Trying to appear sophisticated, a world traveler, I asked a stranger in my best foreign accent how to get from Penn Station to Greenwich Village. He told me in a foreign accent of his own – I was startled and did not linger for fear we were from the same country – to take a subway and get off at Fourteenth Street. With the fetid, musk smell of the subway clinging to my damp skin, I stepped out of the exit. I became a raindrop before a raging storm. My first glimpse of the city came through a summer thunderstorm. The smell of privet, hotdogs, boiled coffee, wet dog, wet synthetic fabric and Old Spice mingled with the suet-sweet tar scent that rose from the hot street as the rain hit. Where was privet in bloom on Fourteenth Street?

Finding shelter from the rain, I huddled under a storefront with others, pretending not to notice the intimacy of our wet bodies pressing against one another. Eventually the rain let up and the sun came out and I made my way along Fourteenth Street. And then I saw them! They stood alone, glaring at me from a store window – a pair of bright red shoes unlike any I had ever seen, obviously some New York fashion that was foreign to me. The store was dense with unfamiliar objects – underclothing with many straps and strange pockets, all of which I was too embarrassed to understand. I was certain these were objects that all New Yorkers, especially Sidney’s ex-girlfriend, had and that, when I moved here I’d find out what they were and buy them for myself. But the shoes I understood. I bought them and held them devoutly in my arms for the duration of the trip back to Delaware.
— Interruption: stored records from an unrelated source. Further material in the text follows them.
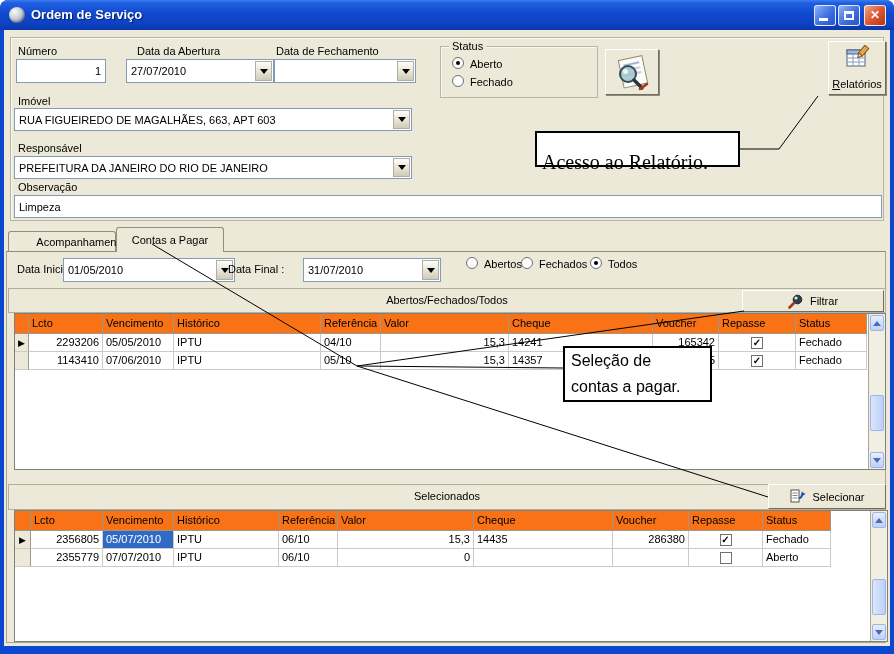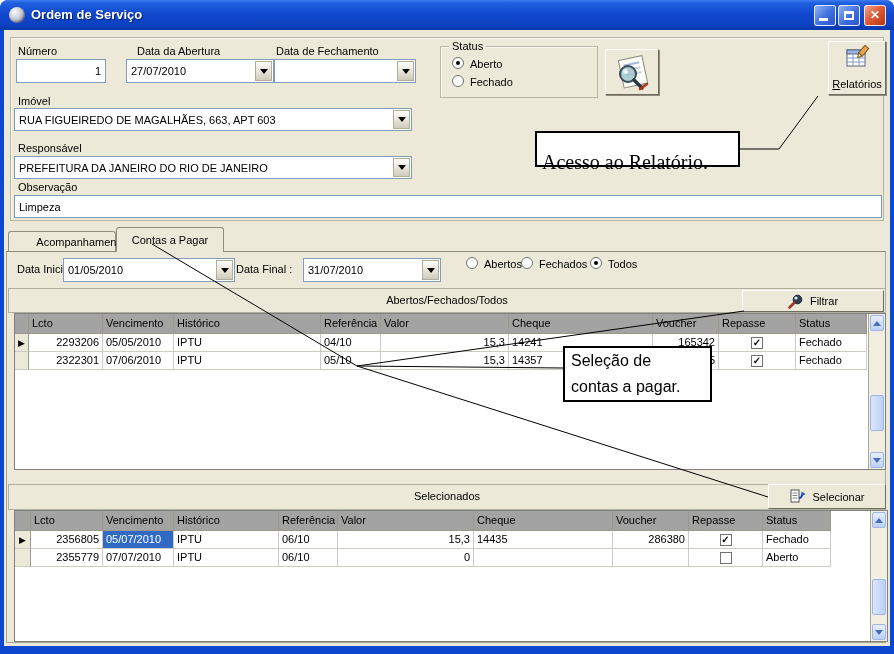--- a/index.html
+++ b/index.html
@@ -191,7 +191,7 @@
           <span class="arr-dn"></span>
         </span>
     </div>
-    <div class="lbl" style="left:232px;top:233px;">Data Final :</div>
+    <div class="lbl" style="left:224px;top:233px;">Data Final :</div>
     <div class="combo" style="left:299px;top:228px;width:138px;height:24px;">
       <span>31/07/2010</span>
       <span class="combo-btn">

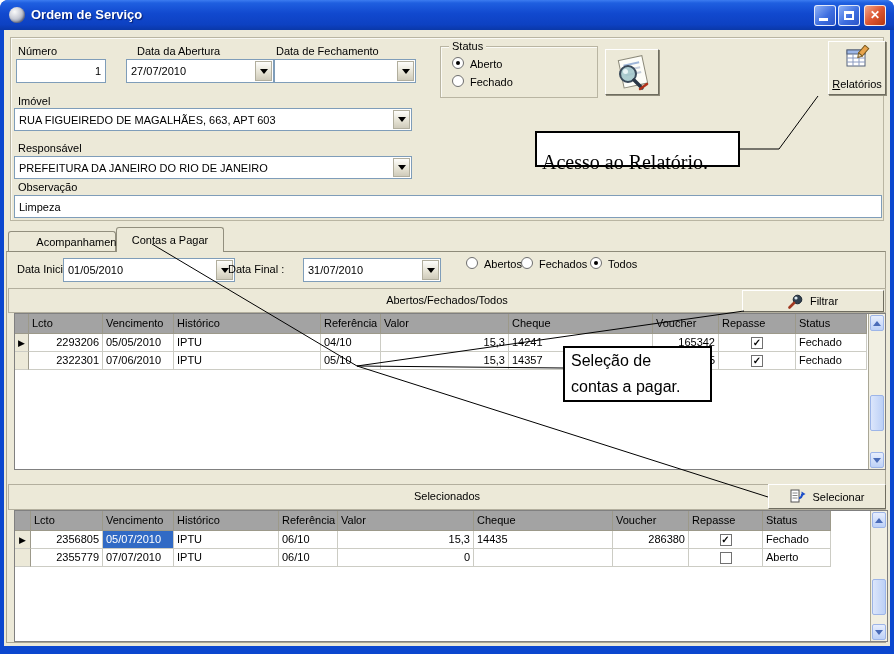--- a/index.html
+++ b/index.html
@@ -55,7 +55,7 @@
 
   .grid{position:absolute;background:#fff;border:1px solid #808080;overflow:hidden;}
   .ghead{display:flex;height:20px;}
-  .ghead .gcell{background:#a3a3a3;border-right:1px solid #9C998A;border-bottom:1px solid #9C998A;line-height:19px;}
+  .ghead .gcell{background:#f97316;border-right:1px solid #9C998A;border-bottom:1px solid #9C998A;line-height:19px;}
   .grow{display:flex;height:18px;}
   .grow .gcell{border-right:1px solid #CCCCC4;border-bottom:1px solid #CCCCC4;line-height:16px;}
   .gcell{flex:none;padding:0 3px;font-size:11px;white-space:nowrap;overflow:hidden;}

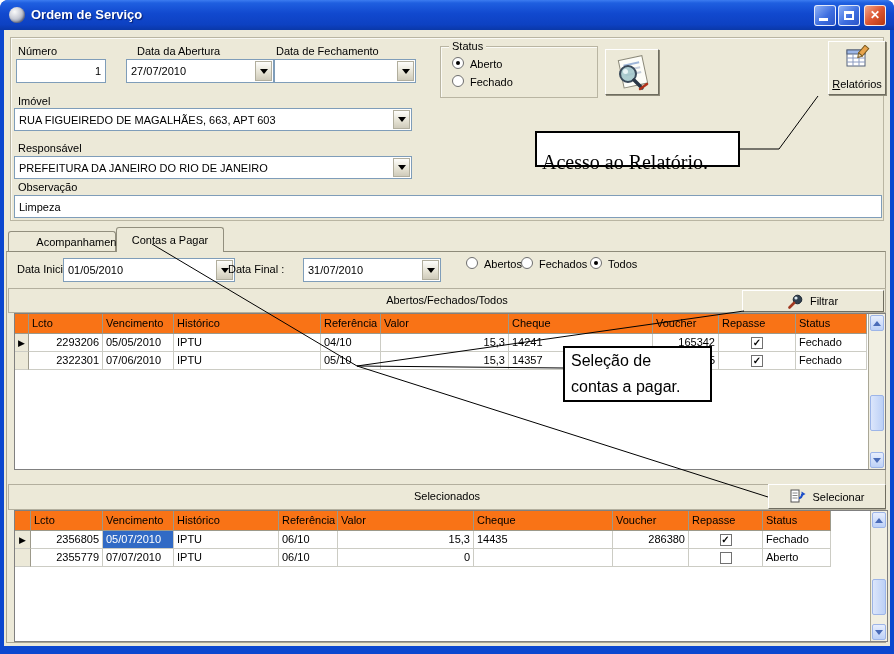--- a/index.html
+++ b/index.html
@@ -250,7 +250,7 @@
       </div>
       <div class="grow">
         <div class="gcell selcell" style="width:14px;"><span class="marker"></span></div>
-        <div class="gcell ra" style="width:74px;">2322301</div>
+        <div class="gcell ra" style="width:74px;">1143410</div>
         <div class="gcell" style="width:71px;">07/06/2010</div>
         <div class="gcell" style="width:147px;">IPTU</div>
         <div class="gcell" style="width:60px;">05/10</div>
In the months before I left Delaware permanently for New York, I proudly wore my red shoes at Bell Telephone, as if to let them know I would not be there long. I strutted (somewhat precariously since the shoes were quite high) in front of Sidney to show him his ex-girlfriend was no match for me. Later, after I moved to New York, to the Village, I realized that Fourteenth Street was not Greenwich Village. And the store where I bought my precious red shoes was not a fancy, unique boutique, but a simple Red Cross store filled with trusses and braces for deformed parts and, alas, orthopedic shoes to support and heal broken, misdirected feet.

As I look back, I wonder if Sidney and all my co-workers at Bell knew that my fancy New York shoes were a pair of orthopedics. I still blush when I think that perhaps I mistook their quiet, pitying glances for looks of admiration that I was about to leave their small town. No matter. Even before I arrived to what is now my home of many years, New York supported, comforted and wooed me, through a pair of red shoes, into its addictively fickle embrace.